──────── Given information ────────
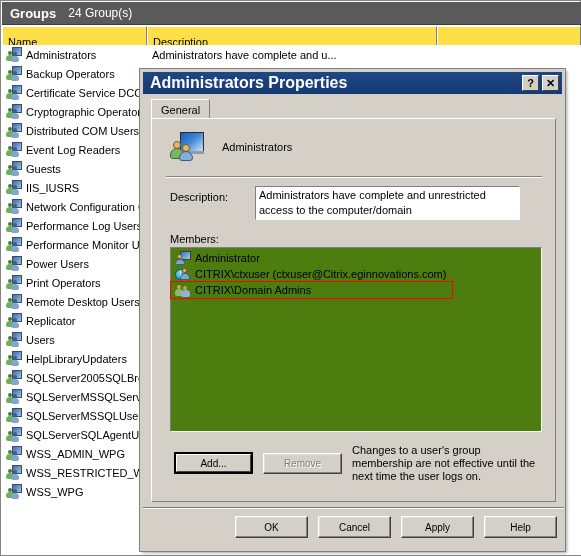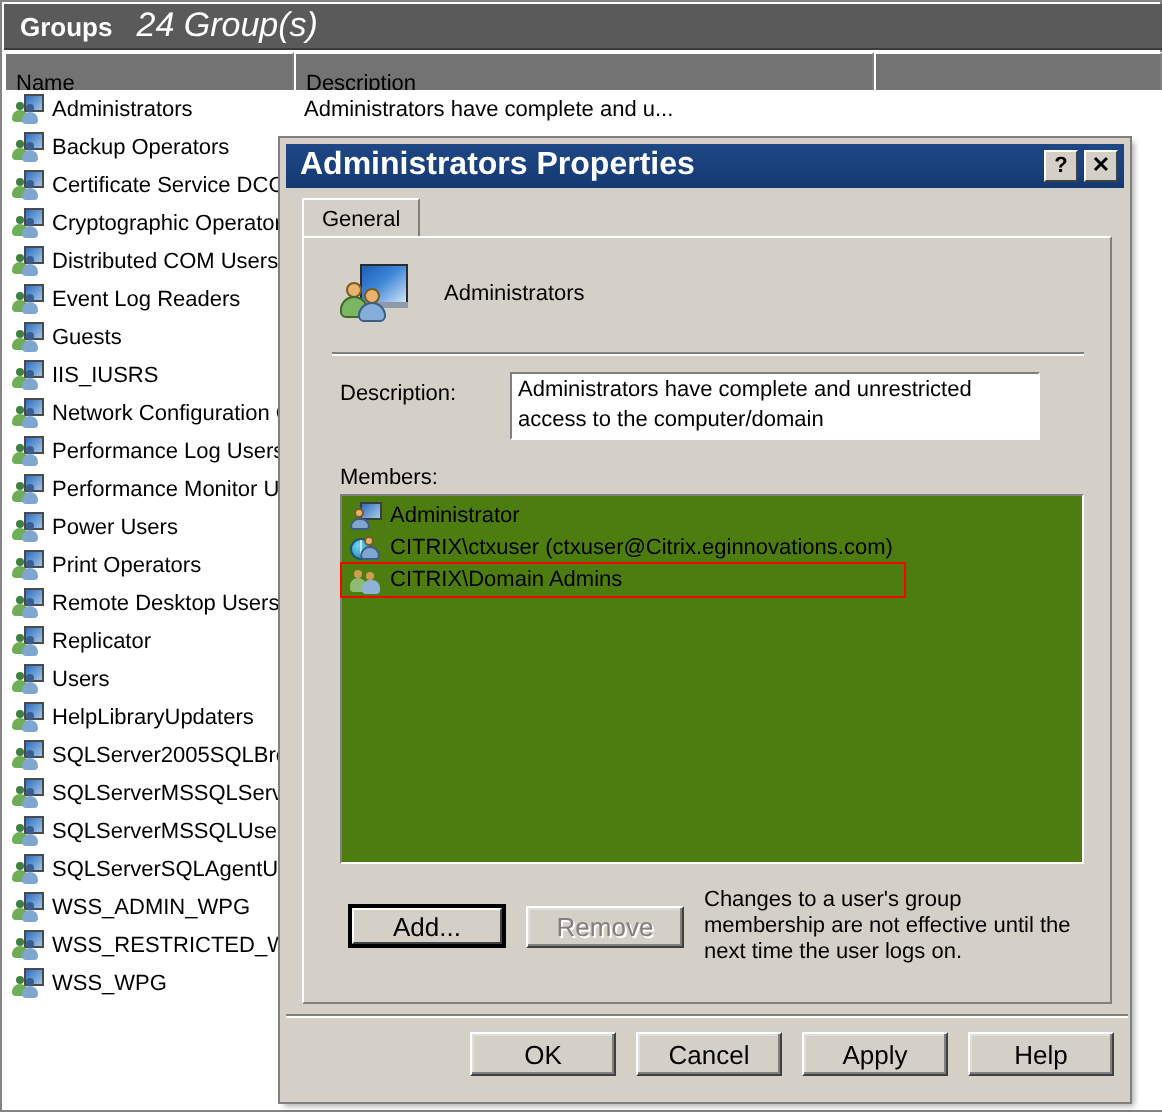--- a/index.html
+++ b/index.html
@@ -28,7 +28,7 @@
     color:#ffffff;
   }
   #groups-header .gh-title{font-weight:bold;font-size:13px;margin-left:8px;}
-  #groups-header .gh-count{font-size:17px;margin-left:12px;font-style:italic;}
+  #groups-header .gh-count{font-size:12px;margin-left:12px;}
 
   #col-headers{
     position:absolute;left:1px;top:25px;width:579px;height:19px;

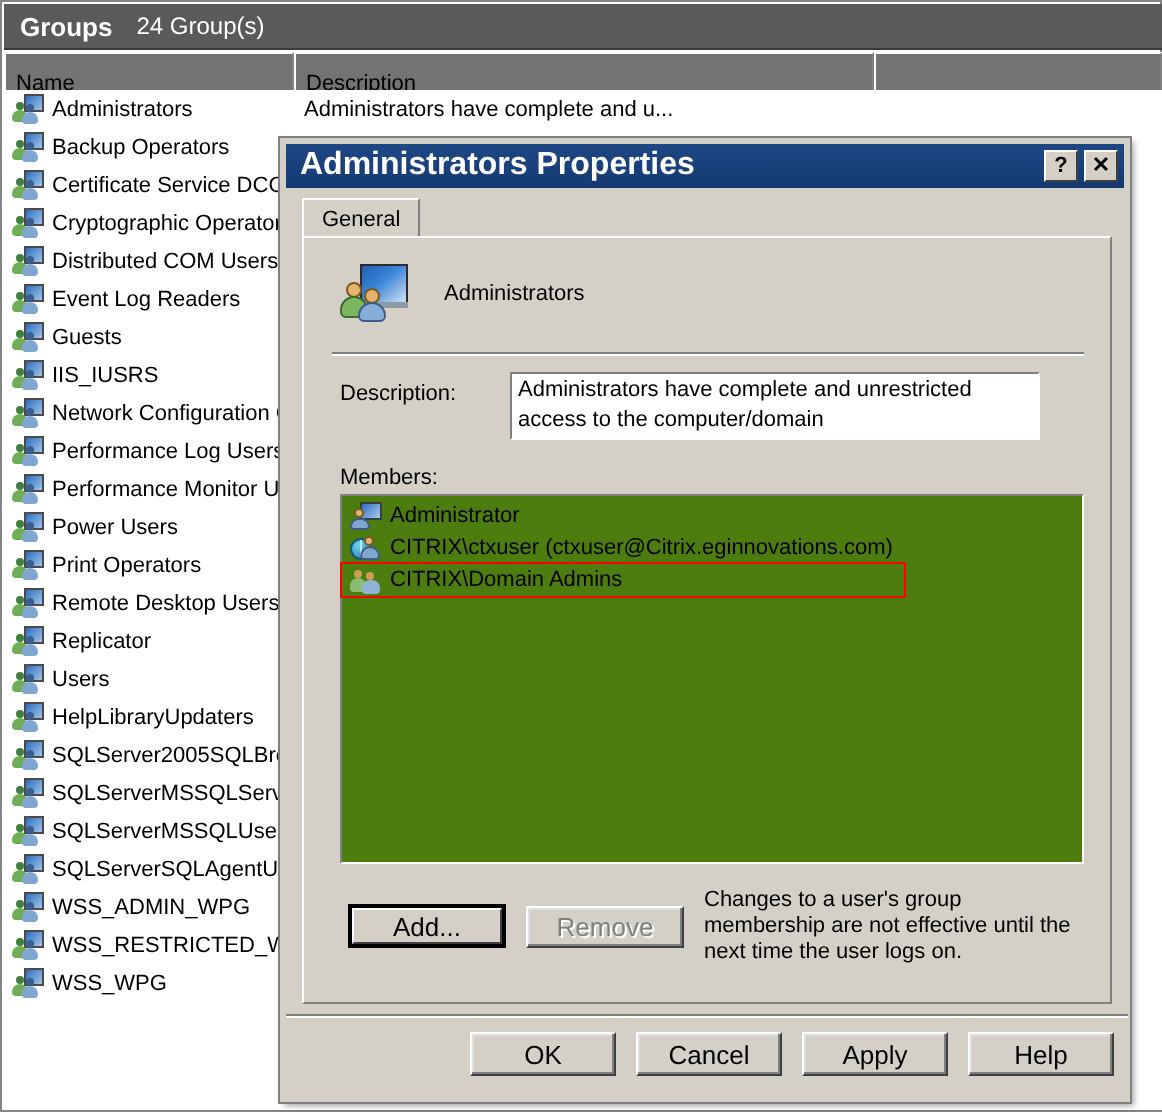--- a/index.html
+++ b/index.html
@@ -36,7 +36,7 @@
     display:flex;
   }
   .col-h{
-    background:#737373;
+    background:#fde047;
     border:1px solid #ffffff;
     border-right-color:#808080;
     border-bottom-color:#808080;

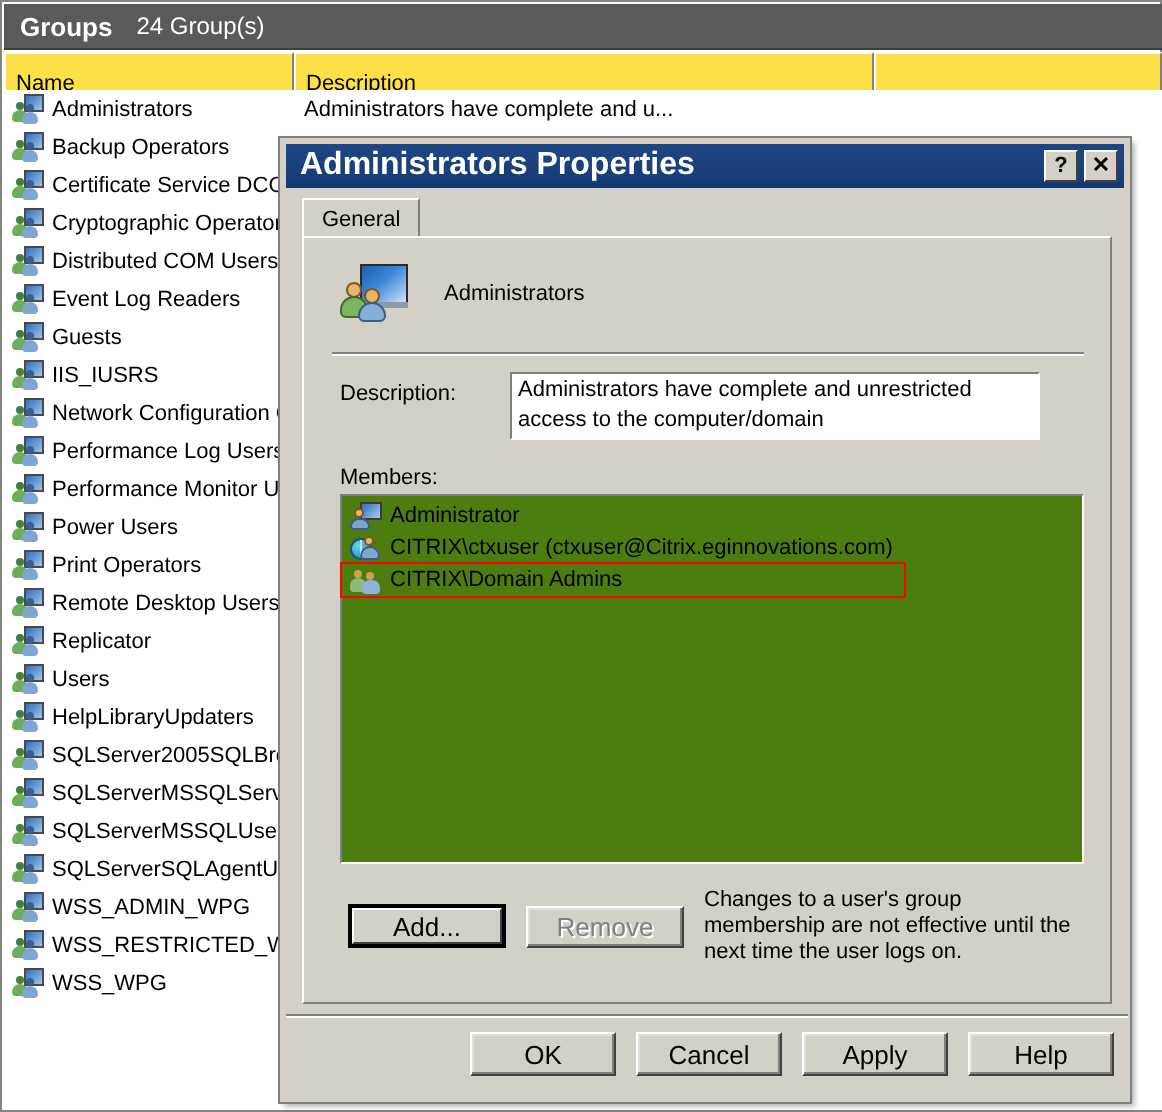--- a/index.html
+++ b/index.html
@@ -212,7 +212,7 @@
     border-right-color:#404040;border-bottom-color:#404040;
     box-shadow:inset -1px -1px 0 #808080, inset 1px 1px 0 #dfdfdf;
     box-sizing:border-box;
-    font-size:13px;
+    font-size:10px;
     display:flex;align-items:center;justify-content:center;
     color:#000;
     font-family:"Liberation Sans", sans-serif;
────────
Your objective: Your reply is one number: how many lines of the records above contain the word "right".

Exercise response: 2